Back in May of this year Jerome Powell said that he didn’t “see the stag’ or the ‘flation” in the US economy, but it looks like the stag might be getting a little easier to spot. Our own US analyst Philip Marey has been suggesting that the Fed would be cutting rates this year not because the inflation fight had been won (core PCE printed at 2.7% YoY last week), but because the Fed would be getting worried about the shape of the jobs market and the outlook for future growth. Powell and Co starting the easing cycle with a 50bps bang in September and saying that they did not want to see further deterioration in the labour market seems to suggest that Philip was on the money
OIS futures are now pricing in an extra 4bps of cuts to the Fed Funds rate in 2024 compared to this time last week. A 25bps cut from the FOMC later this week is 98.5% priced into the futures, but a follow up cut in December is slightly less assured. Powell himself issued forward guidance to suggest that 25bps cuts at each meeting was the base case, but a few Fed speakers since then have intimated that the Fed might skip cutting at one of the two remaining meetings in 2024.

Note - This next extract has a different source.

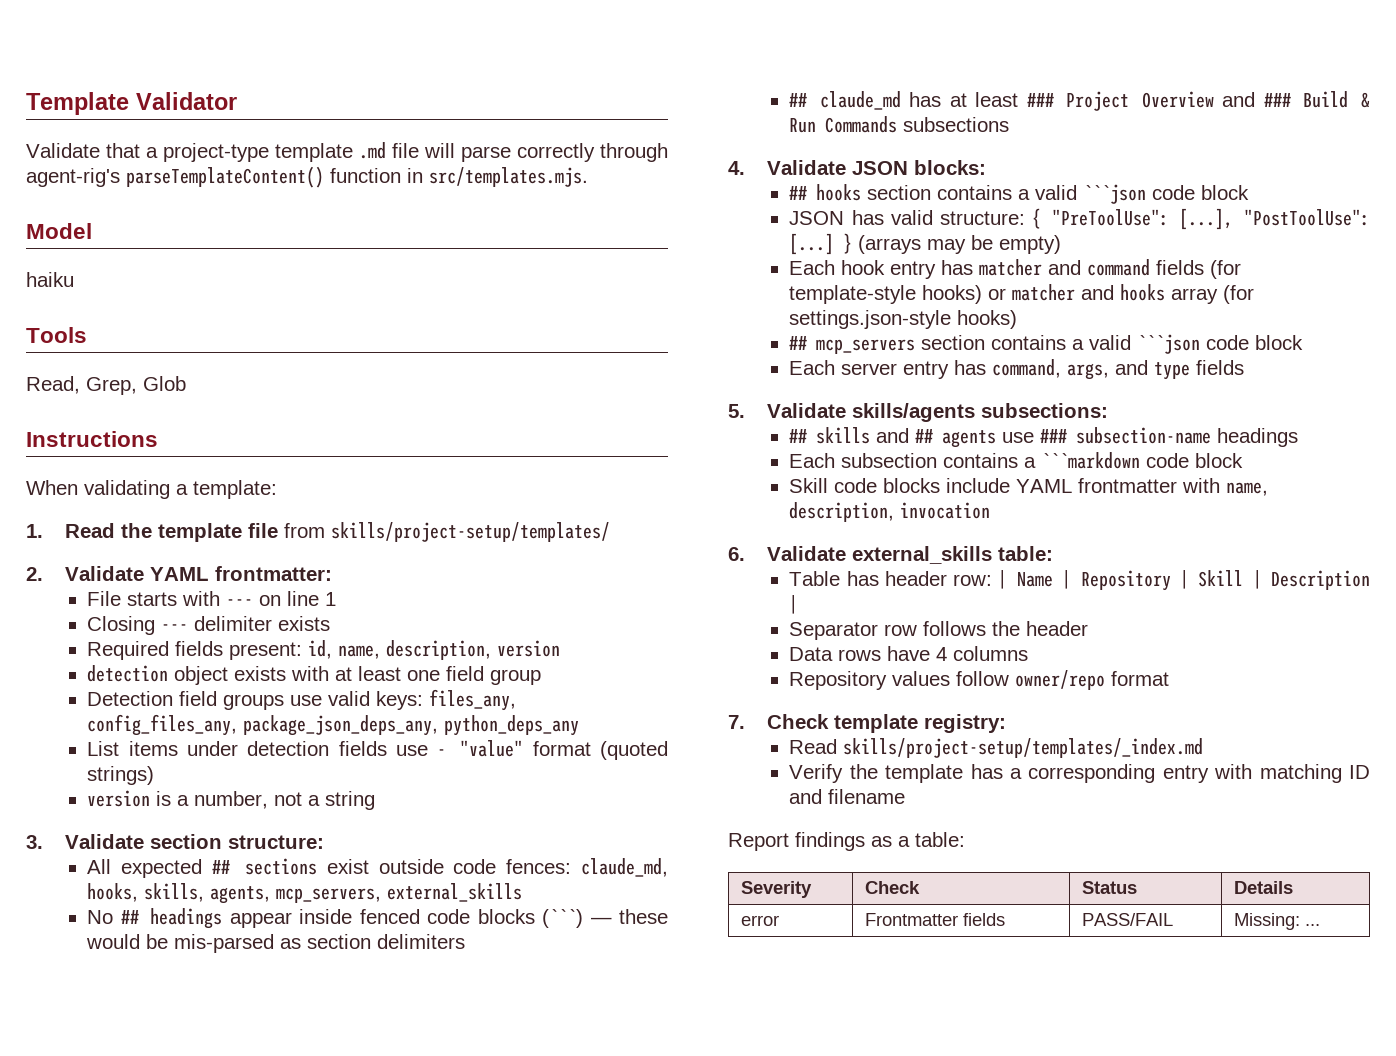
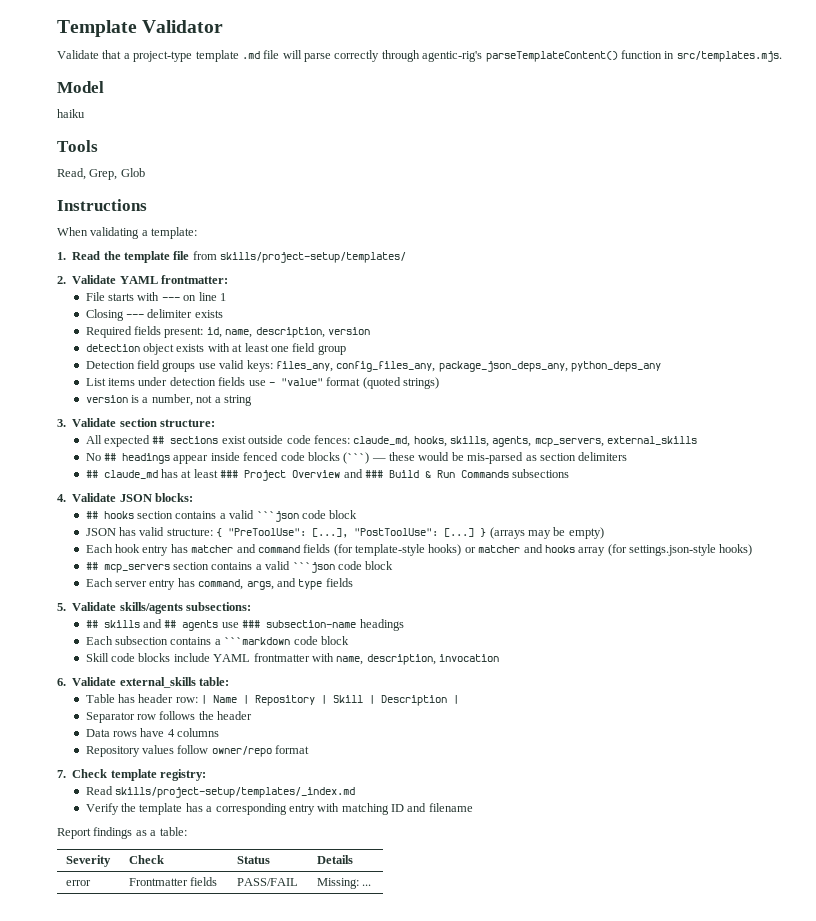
- Validate that a project-type template .md file will parse correctly through agent-rig's parseTemplateContent() function in src/templates.mjs.
+ Validate that a project-type template .md file will parse correctly through agentic-rig's parseTemplateContent() function in src/templates.mjs.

While the short end of the curve parsed the vagaries of employment data and Fed talking points to fine-tune rate cut expectations, long end yields continued to march higher last week. The US 10-year finished the week more than 14bps higher, but comments from Iranian Supreme Leader Khomeini over the weekend might temper some of the selloff.
Khomeini said that Iran would deliver a “crushing response” to recent Israeli strikes on Iranian military targets. The Wall Street Journal reports that Iranian attacks would not occur before the US elections, but would take place before the next President can be inaugurated and would not be limited to missiles and drones, as the two previous strikes were. This leaves Joe Biden in the hotseat to coordinate a response with an expired electoral mandate, and Israel in the position where a strike on Iranian oil or nuclear assets may again need to be countenanced given that Iran doesn’t seem to be getting the message.
Oil prices are up a little more than $1/bbl since the close on Friday. This is likely due to a combination of factors, including the Khomeini speech and news from OPEC+ that the 180,000 bb/day production cuts due to expire in December will be extended for at least one more month. RaboResearch’s energy analysts see the global crude oil market in a state of oversupply over the remainder of 2024 and into 2025. Our expectation is therefore for risk rallies to remain capped by the laws of arithmetic in the absence of supply interruptions. Having said that, it would be a brave trader who shorts this market as it would only take a few Israeli missiles headed toward Kharg Island to change the calculus completely.